Work task: Copy every entry word for word. Skip the pictures.

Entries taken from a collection
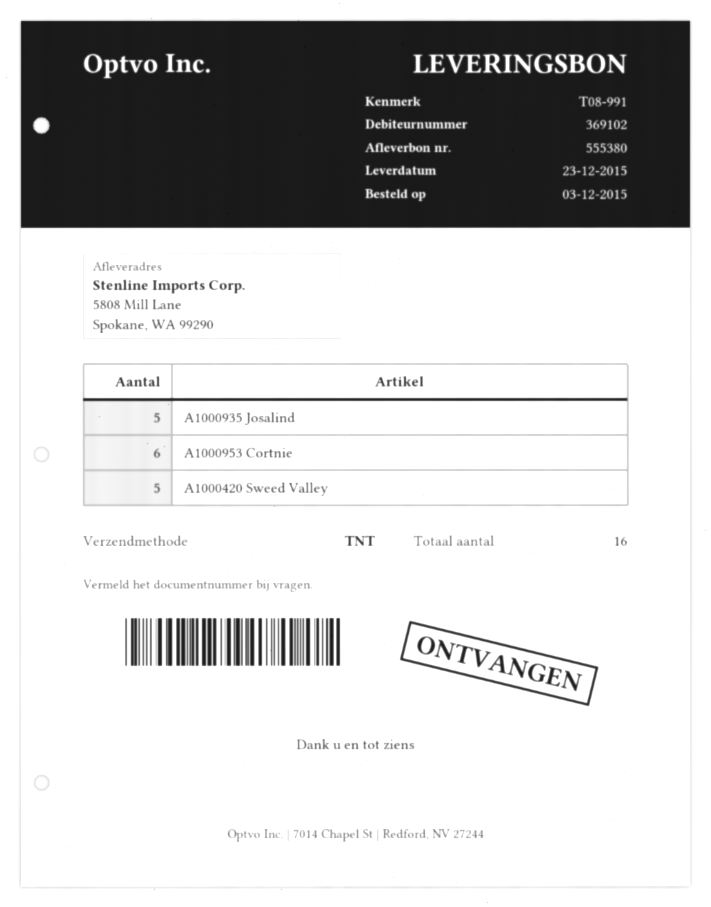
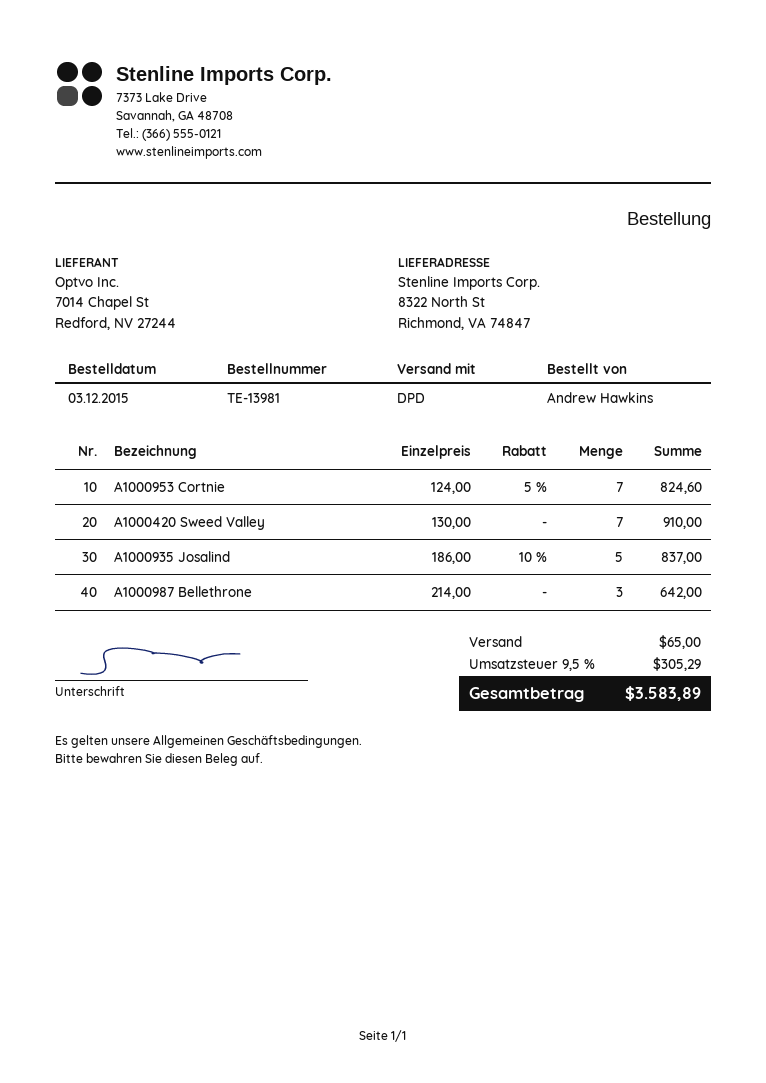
shipping method: TNT -> DPD
ship to: 5808 Mill Lane, Spokane, WA 99290 -> 8322 North St, Richmond, VA 74847
A1000953 Cortnie: 6 -> 7
A1000420 Sweed Valley: 5 -> 7
A1000987 Bellethrone: none -> 3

Response to this exercise:
shipping method: TNT -> DPD
ship to: 5808 Mill Lane, Spokane, WA 99290 -> 8322 North St, Richmond, VA 74847
A1000953 Cortnie: 6 -> 7
A1000420 Sweed Valley: 5 -> 7
A1000987 Bellethrone: none -> 3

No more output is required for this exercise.